## The task
Print all of the records. Exclude the images.

*** Source information ***

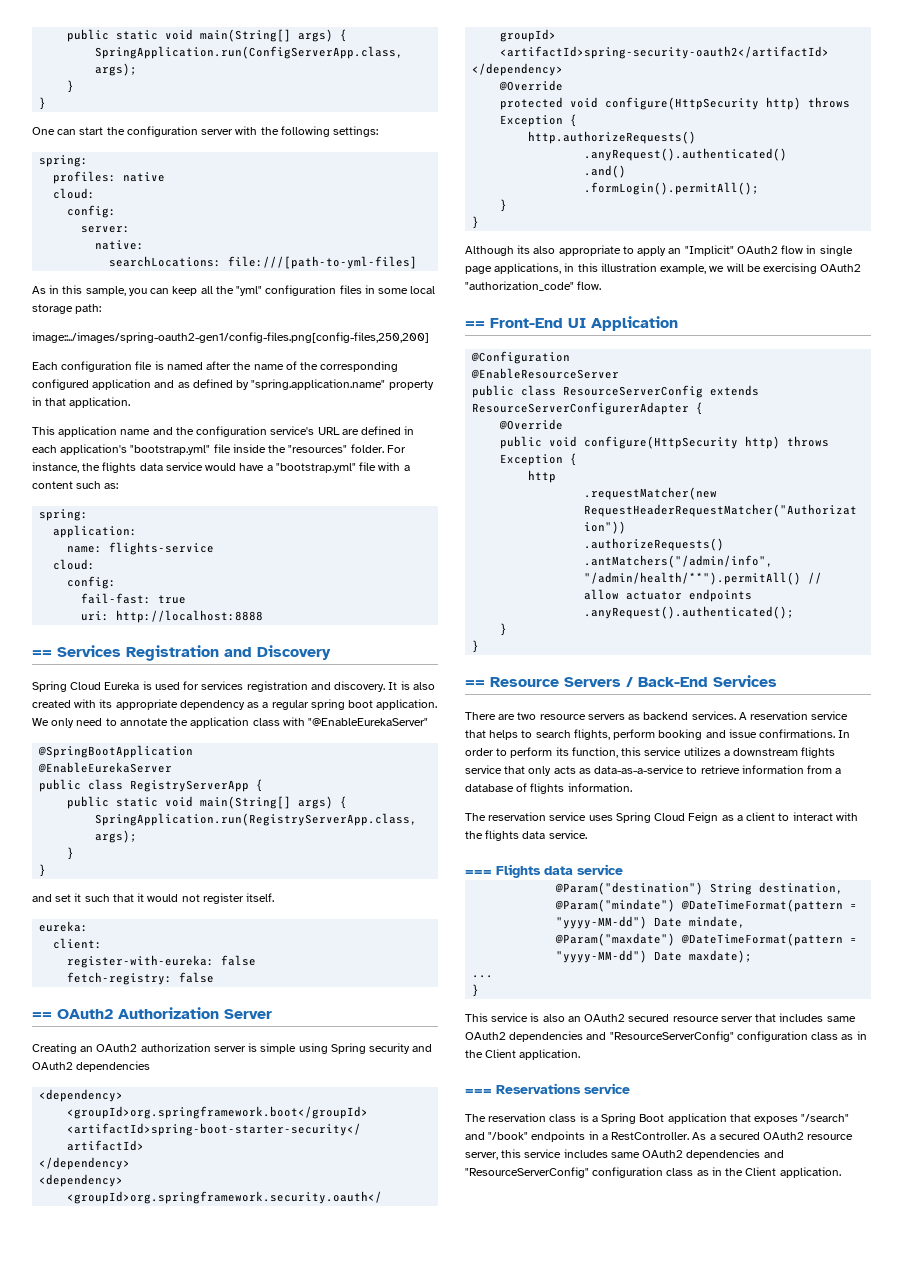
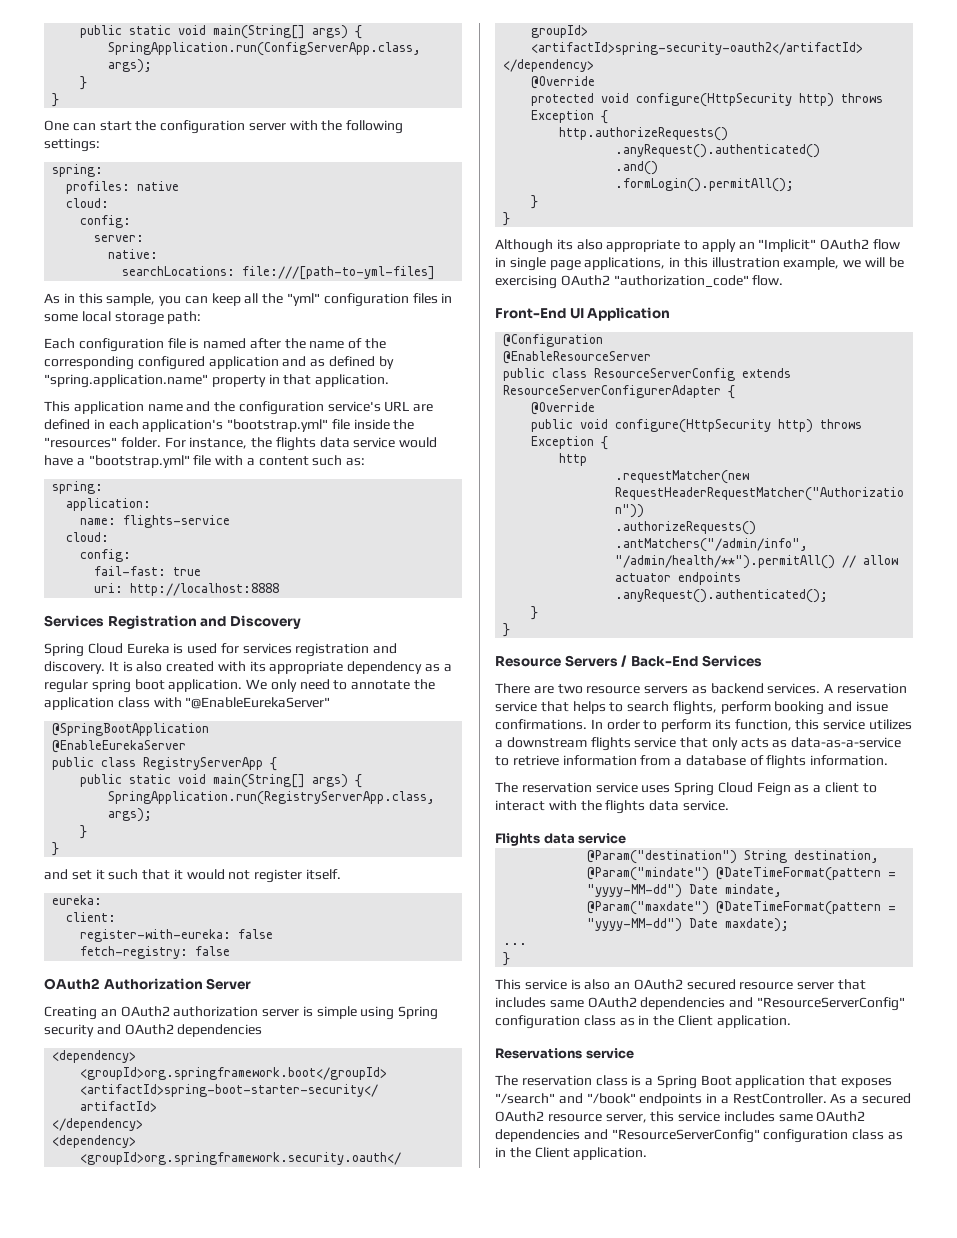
[32,332,429,343] // image::../images/spring-oauth2-gen1/config-files.png[config-files,250,200] -> (202, 317) none
[32,650,52,657] == -> (280, 589) none
[32,1012,52,1019] == -> (231, 951) none
[465,321,485,328] == -> (784, 280) none
[465,680,485,687] == -> (511, 630) none
[465,870,492,875] === -> (729, 805) none
[465,1089,492,1094] === -> (791, 1021) none

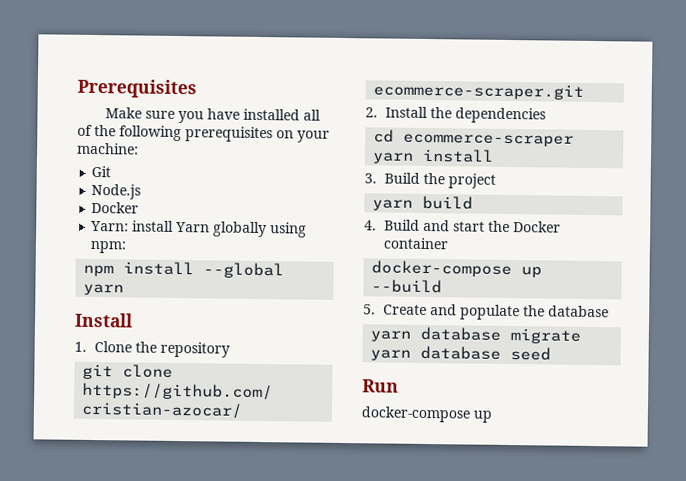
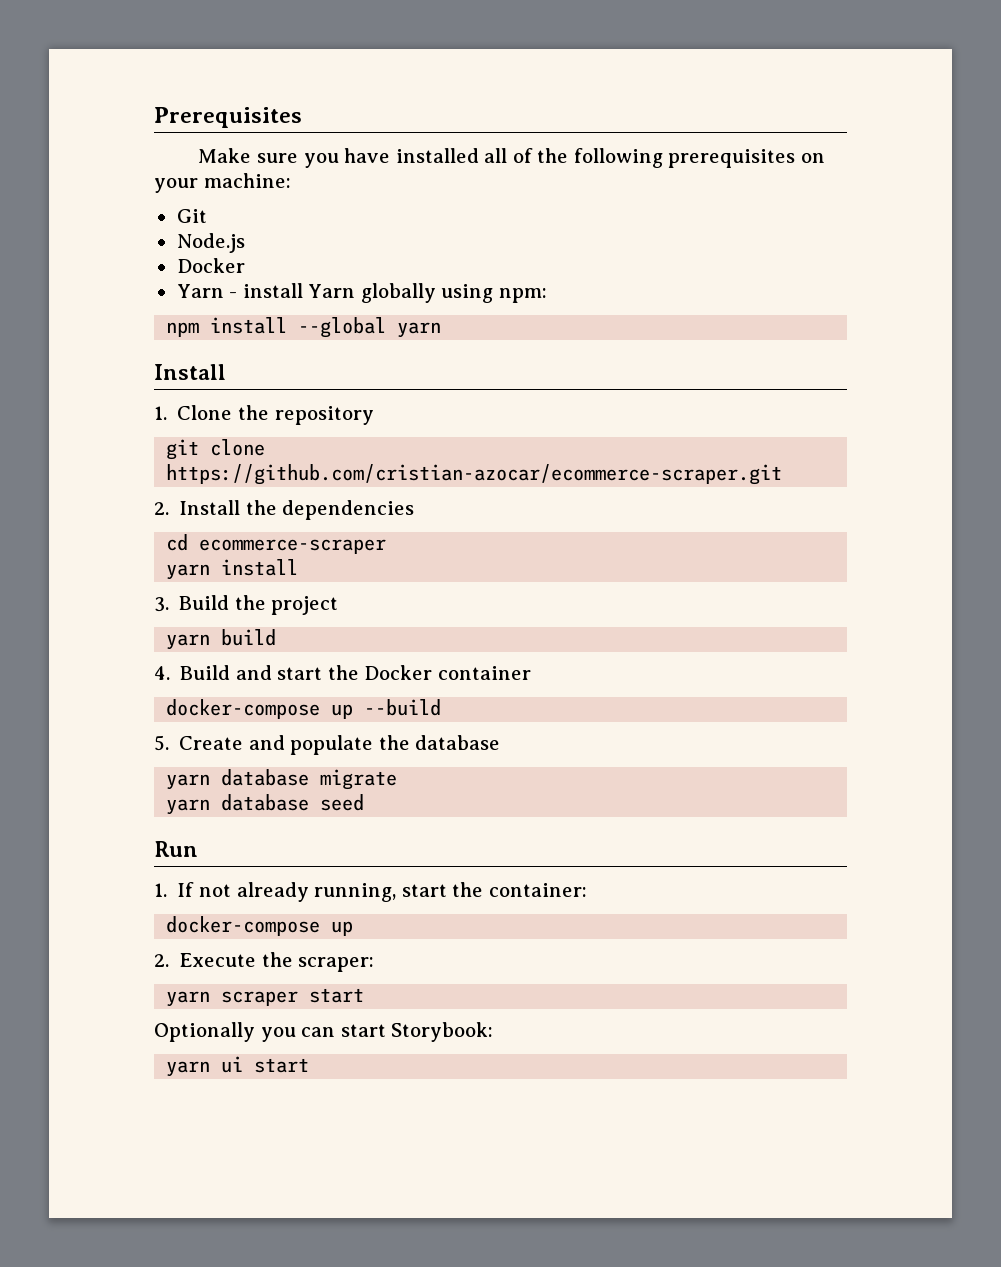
[90,220,130,232] Yarn: -> [176,284,238,298] Yarn -
[361,406,492,423] docker-compose up -> [154,882,587,902] [166,916,354,936] [154,952,375,972] [166,988,365,1007] [154,1022,494,1042] [166,1056,310,1077] 1. If not already running, start the container: // docker-compose up // 2. Execute the scraper: // yarn scraper start // Optionally you can start Storybook: // yarn ui start

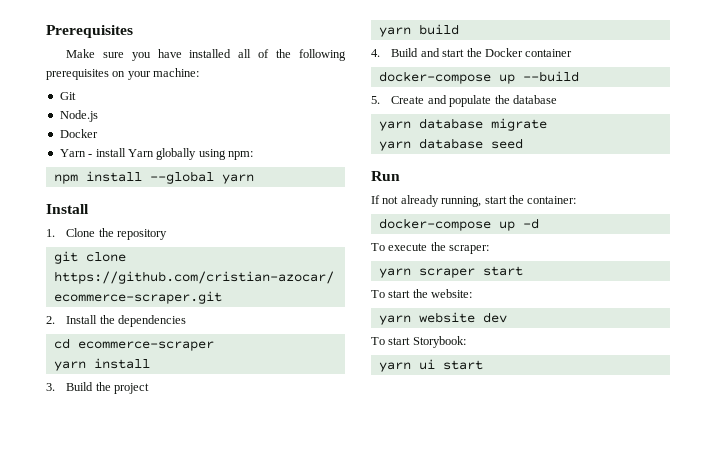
[154,883,167,897] 1. -> (400, 176) none
[154,953,257,967] // 2. Execute -> [522,218,539,229] [371,243,428,251] -d // To execute
[154,1022,336,1042] Optionally you can -> [371,289,473,298] [378,312,507,325] [371,337,385,345] To start the website: // yarn website dev // To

*** End of Source information ***

## Your solution
[32,332,429,343] // image::../images/spring-oauth2-gen1/config-files.png[config-files,250,200] -> (202, 317) none
[32,650,52,657] == -> (280, 589) none
[32,1012,52,1019] == -> (231, 951) none
[465,321,485,328] == -> (784, 280) none
[465,680,485,687] == -> (511, 630) none
[465,870,492,875] === -> (729, 805) none
[465,1089,492,1094] === -> (791, 1021) none

[90,220,130,232] Yarn: -> [176,284,238,298] Yarn -
[361,406,492,423] docker-compose up -> [154,882,587,902] [166,916,354,936] [154,952,375,972] [166,988,365,1007] [154,1022,494,1042] [166,1056,310,1077] 1. If not already running, start the container: // docker-compose up // 2. Execute the scraper: // yarn scraper start // Optionally you can start Storybook: // yarn ui start

[154,883,167,897] 1. -> (400, 176) none
[154,953,257,967] // 2. Execute -> [522,218,539,229] [371,243,428,251] -d // To execute
[154,1022,336,1042] Optionally you can -> [371,289,473,298] [378,312,507,325] [371,337,385,345] To start the website: // yarn website dev // To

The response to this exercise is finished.